In late September, I had the honor (or honour, I guess) of speaking at the 5th Annual Canadian Hospitalist Conference, held in beautiful Vancouver. It was an eye-opener.

About 150 hospitalists from all over Canada were there, and they really are delightful people: enthusiastic, energetic, and really jazzed about doing something new and important.

Whereas in the U.S., hospital medicine was initially catalyzed by the economic advantages that accrued to managed care organizations and hospitals for safely shortening LOS and lowering hospital costs, those haven’t been the key issues in Canada. Instead, family physicians – their dominant providers of primary care – have all-but-fled from Hospital-World, leaving a gaping hole.

Who filled the gap? In the U.S., nearly 90% of hospitalists are internists, mostly general internists who found the opportunity to focus on hospital care attractive. However, in Canada, there are very few general internists – the tradition (as in the UK) is for internists to be consultants to family physicians and teaching attendings in academic hospitals; the primary care docs are nearly all FPs. The relatively small number of internists in Canada rarely stay “general”: most differentiate into subspecialists, particularly drawn to the more highly reimbursed procedural specialties like cardiology and GI. (Note to Michael Moore: so it’s not that different).

So, it was family physicians who morphed into hospitalists in Canada, and nearly all of the conference attendees were FPs. Even though family medicine training in Canada is a bit more inpatient-oriented than it is in the U.S., folks generally agreed that two years of family medicine is not the ideal hospitalist training recipe, particularly since FPs get relatively little ICU and peri-operative experience. We brainstormed about what a 3rd year Canadian “hospitalist fellowship” might look like, perhaps followed by some kind of hospitalist certification. There is precedent for this in Canada: a fair number of emergency physicians are FPs who received an additional year of post-FP-residency emergency medicine training.

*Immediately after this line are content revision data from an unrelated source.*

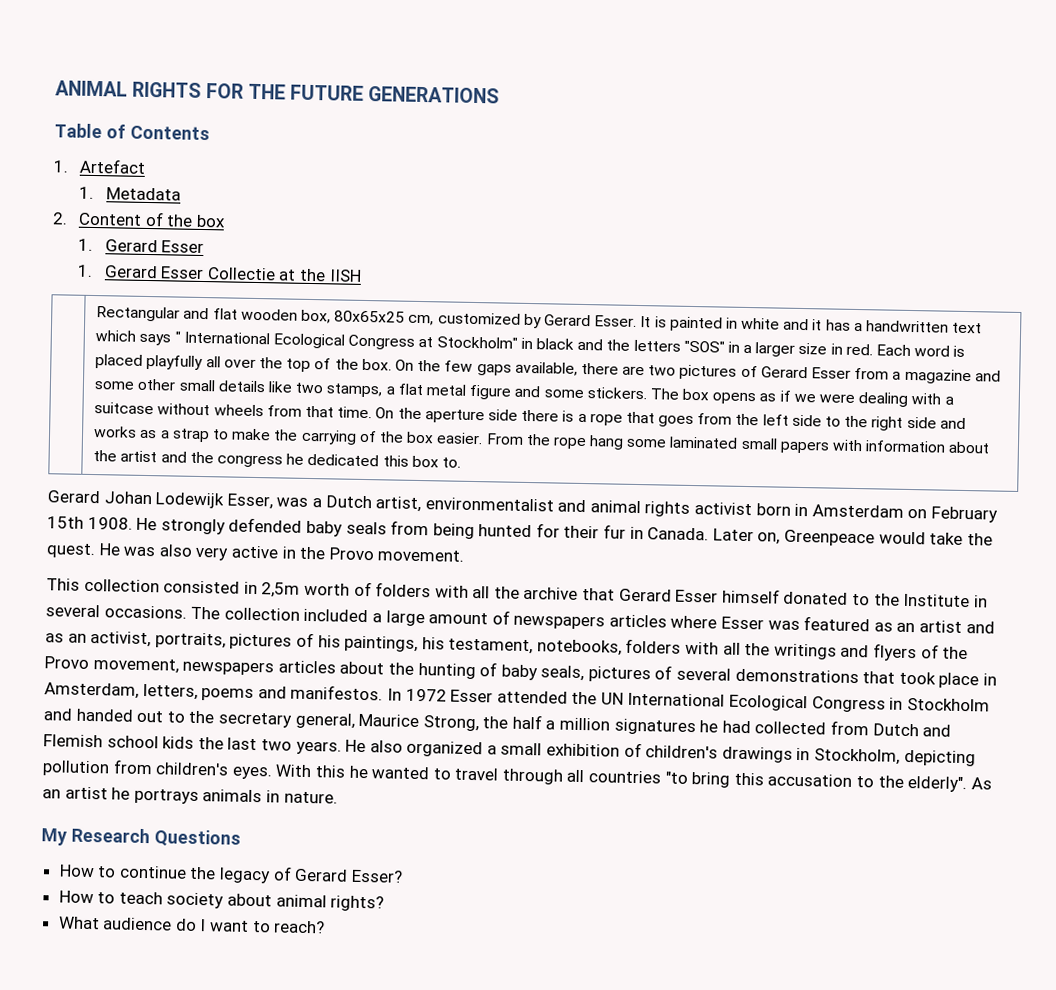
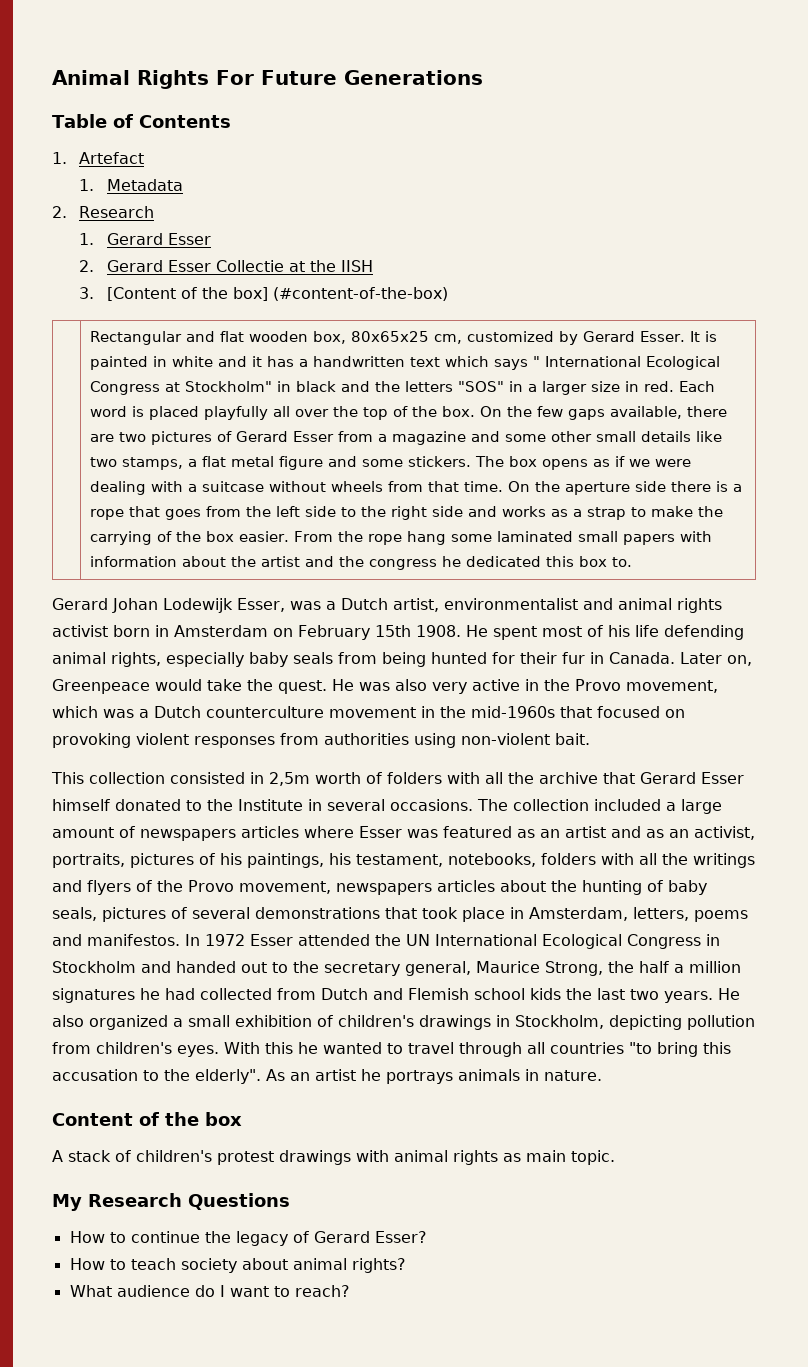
[55,80,500,104] ANIMAL RIGHTS FOR THE FUTURE GENERATIONS -> [52,70,483,89] Animal Rights For Future Generations
[78,211,227,228] Content of the box -> [79,206,155,218] Research
[77,264,94,277] 1. -> [79,260,95,272] 2.
(362, 275) none -> [79,287,448,301] // 3. [Content of the box] (#content-of-the-box)
[160,517,303,535] strongly defended -> [492,625,744,640] [52,652,244,667] spent most of his life defending animal rights, especially
[377,549,465,562] movement. -> [626,680,718,693] [52,706,685,718] [52,733,590,748] movement, which was a Dutch counterculture movement in the mid-1960s that focused on provoking violent responses from authorities using non-violent bait.
(338, 797) none -> [52,1112,242,1126] [52,1150,615,1165] // Content of the box // A stack of children's protest drawings with animal rights as main topic.

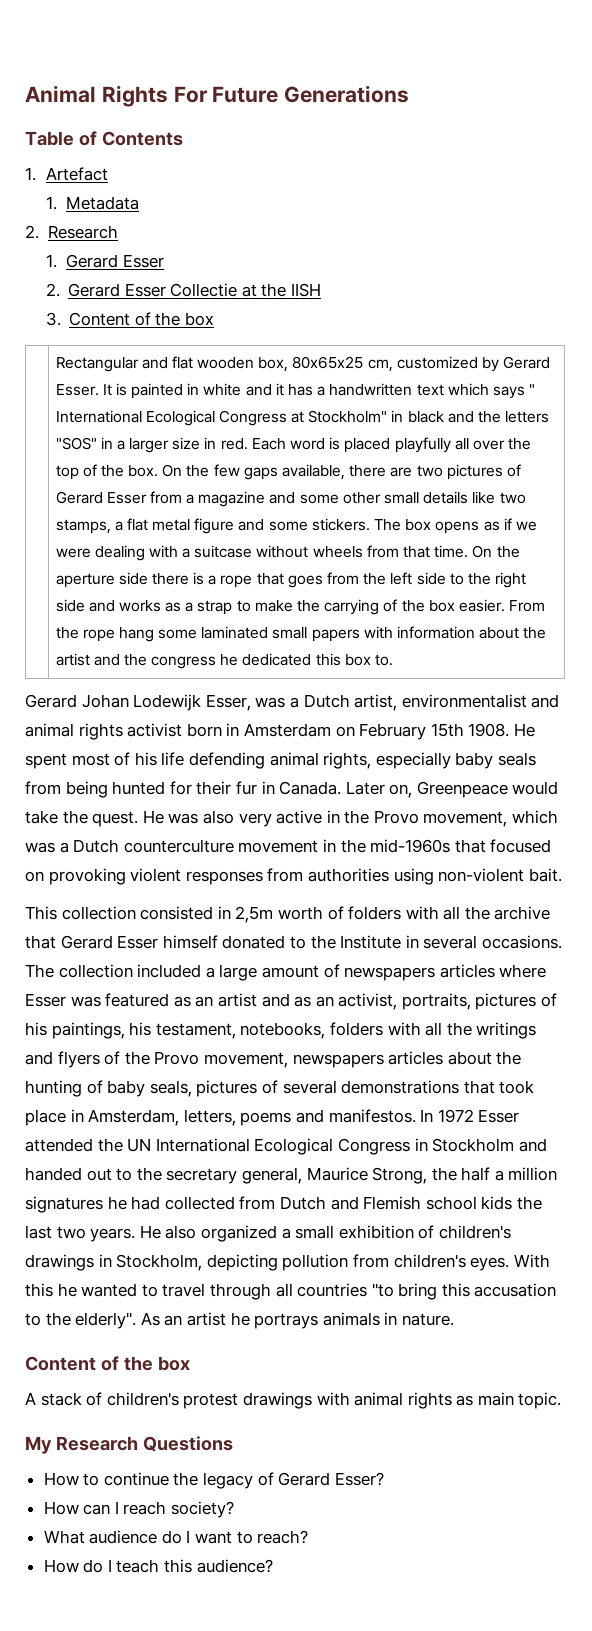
[106,287,448,301] [Content of the box] (#content-of-the-box) -> [69,312,214,326] Content of the box
[109,1258,406,1273] to teach society about animal rights? -> [83,1501,235,1518] can I reach society?
(350, 1291) none -> [43,1559,273,1573] // How do I teach this audience?

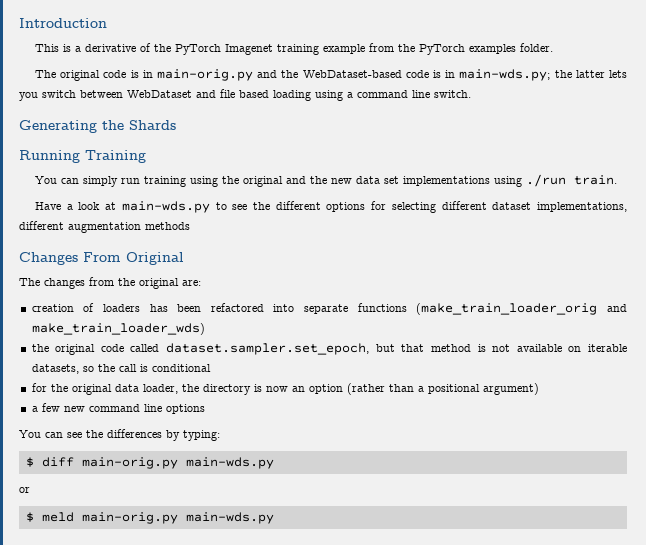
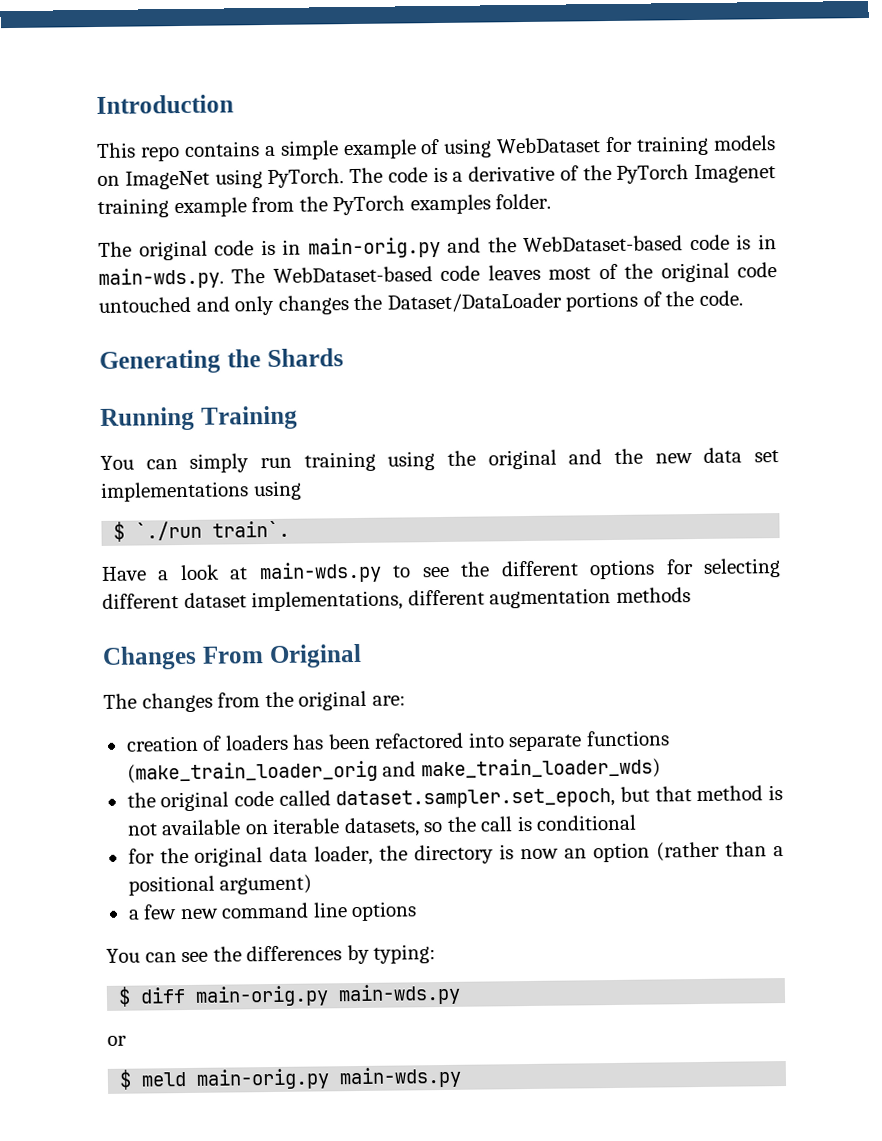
(60, 48) none -> [140,135,776,162] [97,167,428,190] repo contains a simple example of using WebDataset for training models on ImageNet using PyTorch. The code
[459,69,627,81] [19,89,471,101] main-wds.py; the latter lets you switch between WebDataset and file based loading using a command line switch. -> [98,262,778,289] [98,290,743,316] main-wds.py. The WebDataset-based code leaves most of the original code untouched and only changes the Dataset/DataLoader portions of the code.
[526,174,618,187] ./run train. -> [113,520,291,542] // $ `./run train`.

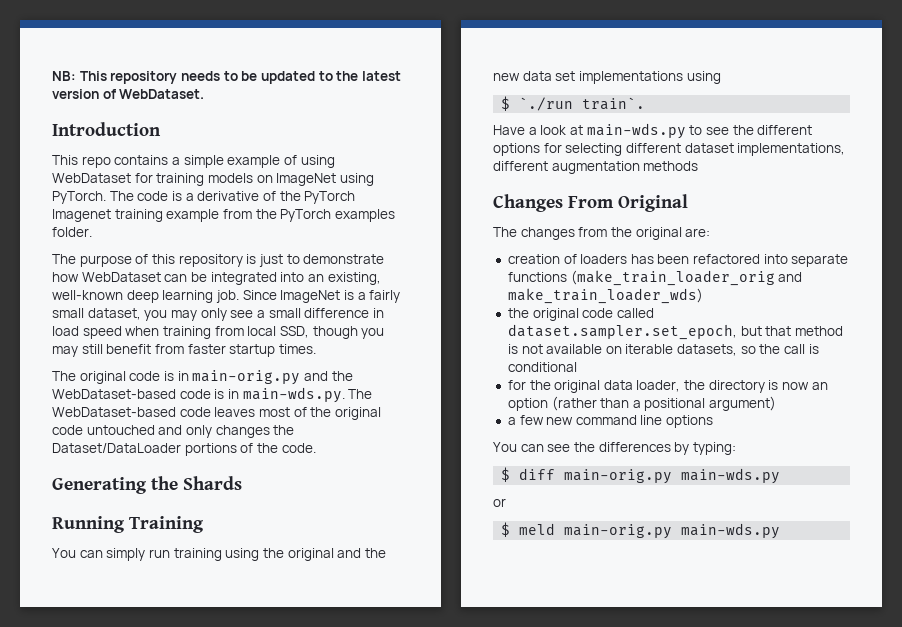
(96, 104) none -> [52,71,401,84] [52,89,205,99] NB: This repository needs to be updated to the latest version of WebDataset. //
(552, 201) none -> [52,254,385,267] [52,272,381,285] [52,290,401,303] [52,308,384,321] [52,326,385,339] [52,344,316,357] // The purpose of this repository is just to demonstrate how WebDataset can be integrated into an existing, well-known deep learning job. Since ImageNet is a fairly small dataset, you may only see a small difference in load speed when training from local SSD, though you may still benefit from faster startup times.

In addition to this FP/internist difference, the other thing I found interesting was the flow of dollars. Here, there were striking similarities to the American story, but some profound differences. Similarities: primary care physicians began to find providing non-procedural, coordinative care of sick inpatients unattractive. A group of physicians, finding this an appealing niche, embraced this role. And the dollars available to pay them from the traditional forms of billing were insufficient to create sustainable positions. (That, of course, is a big “duh”: if the dollars were plentiful, the other docs wouldn’t have willingly left the building).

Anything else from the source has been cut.